- Born: 21 October 1962 (age 63) Veldhoven, Netherlands
- Education: Eindhoven University
- Awards: NWO VICI (2003)
- Scientific career
- Fields: Theoretical physics, atomic physics, many-body physics, condensed matter physics
- Workplaces: Utrecht University
- Doctoral advisor: B.J. Verhaar and W. Glöckle

= Hendricus Stoof =

Dutch physicist

Hendricus Theodorus Christiaan "Henk" Stoof (born 1962) is a professor in theoretical physics at Utrecht University in the Netherlands. His main interests are atomic physics, condensed matter physics and many-body physics. He is a Fellow of the American Physical Society.
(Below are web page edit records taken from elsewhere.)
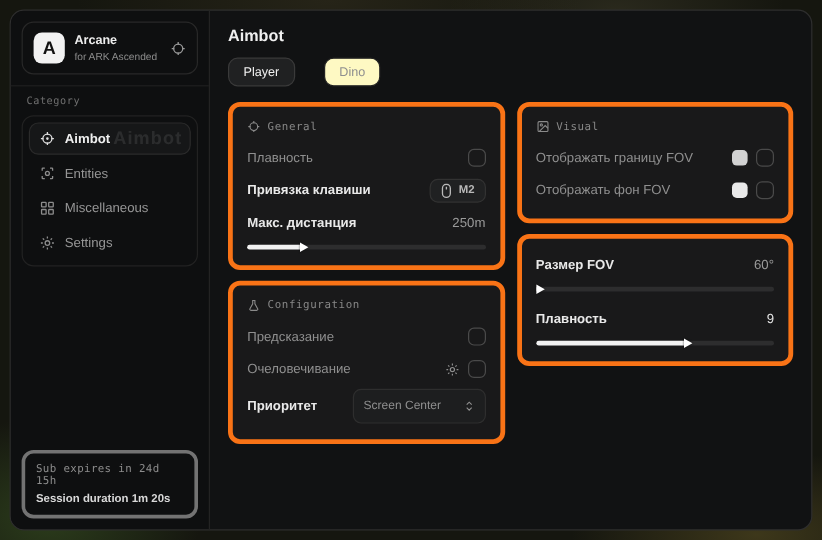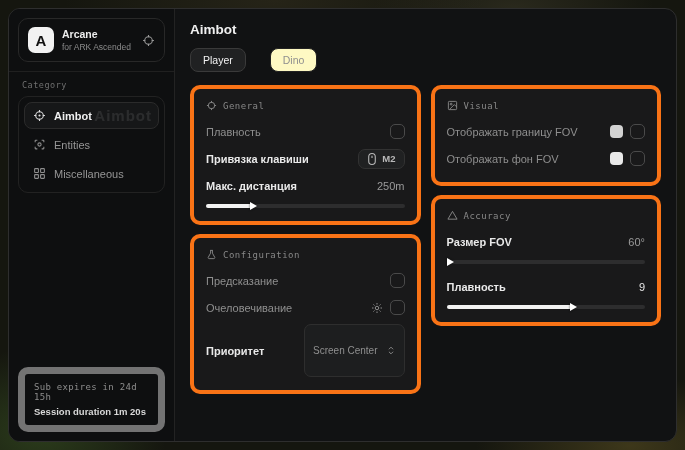"Settings" div.nav-item { html: none -> <div> <span> <svg> <circle></circle> <path></path> </svg> </span> <span>Settings</span> </div> }
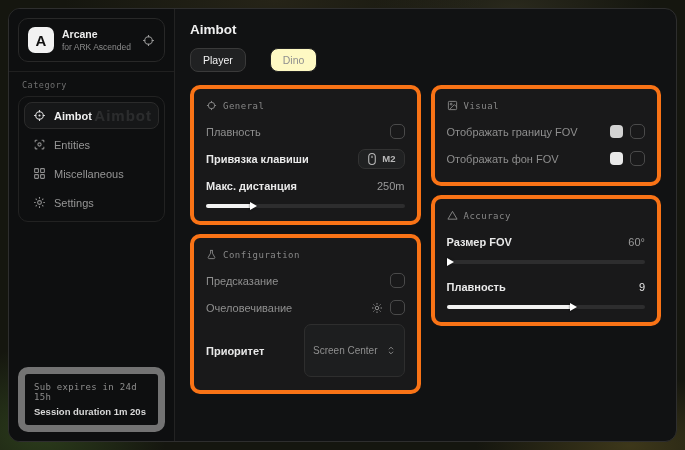"Accuracy" div.panel-header { html: <div> <span> <svg> <path></path> </svg> </span> <span>Accuracy</span> </div> -> none }
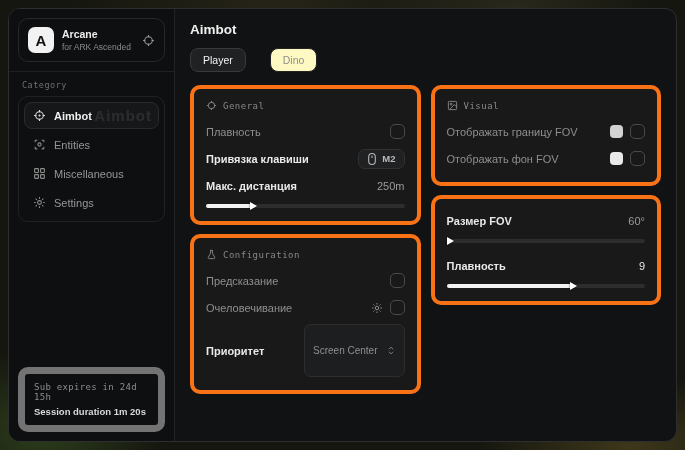"Screen Center" .dropdown { gap: 8px -> 18px; padding: 20px 8px -> 8px 8px }
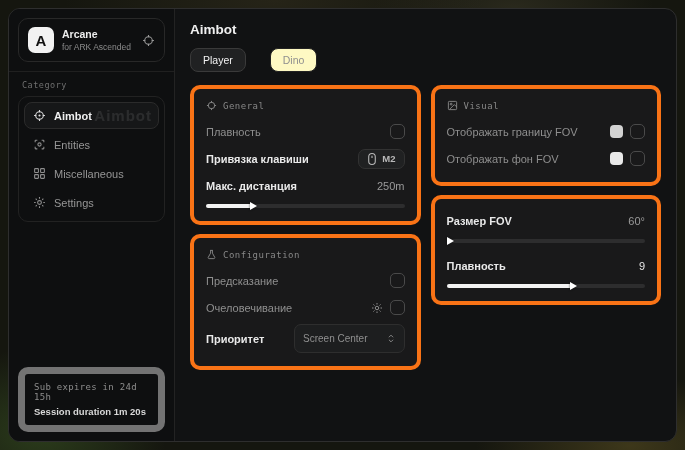"Sub expires in 24d 15h" .footer-card { border: 7px solid #737373 -> 3px solid #737373 }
During the last ten years, the group of H.T.C. Stoof has been involved in the study of various aspects of the physics of ultracold atomic gases. In addition, they performed research on skyrmion lattices in the quantum Hall effect and collective modes in supersolid 4He. Below the results obtained from the study of degenerate Fermi gases are briefly summarized.

As early as 1996, they predicted that an atomic gas of ^{6}Li (a fermionic isotope of lithium) would become a Bardeen–Cooper–Schrieffer (BCS) superfluid at experimentally attainable temperatures. They also performed a detailed study of the superfluid behavior of this gas below the critical temperature. Motivated by this work, at least six experimental groups around the world, including those led by R. Grimm, R. G. Hulet, D. S. Jin, and W. Ketterle, began trying to achieve the conditions necessary for the BCS transition in ^{6}Li.

Over the last seven years, the study of superfluidity in Fermi gases has been a focus of the ultracold-atoms community. The experiments that led to the creation of a superconductor with the highest critical temperature achieved, as a fraction of the Fermi energy, were made possible through the use of so-called Feshbach resonances. These resonances were theoretically co-discovered in alkalis by H. T. C. Stoof in 1993.

At that time, the full potential of Feshbach resonances for studying the crossover from a BCS superconductor of Cooper pairs to a Bose–Einstein condensate (BEC) of molecules had not yet been realized. This crossover is now well understood, however, owing to the strong connection between experiment and ab initio theory that is possible in this field. The group has made important contributions to our current understanding of how many-body physics affects the BEC–BCS crossover and of how the two-body physics of the Feshbach resonance can be incorporated exactly into many-body theory. Henk Stoof was elected an APS Fellow for these contributions.

Over the last three years, the group of R. G. Hulet at Rice University and the group of W. Ketterle at MIT have studied the spin imbalance on the superfluid state. These experiments have focused on the strongly interacting, or unitarity, limit, exactly at resonance, where the attraction between the atoms is as strong as quantum mechanics allows. The group of H. T. C. Stoof has also made contributions to this topic. For example, they were the first to predict the topology of the universal phase diagram of this unitarity gas, which has now been confirmed experimentally and contains a tricritical temperature below which the gas phase-separates into an (almost) equal-density superfluid and a polarized normal gas. Using renormalization-group techniques, they remain the only theoretical group to have accurately calculated this strong-coupling tricritical temperature from first principles. They believe that an important reason for their success in this area of physics is their background in both microscopic atomic physics and macroscopic condensed-matter physics. Only by combining knowledge from these two fields can one develop many-body theories that can be compared directly with experiment without any fitting parameters.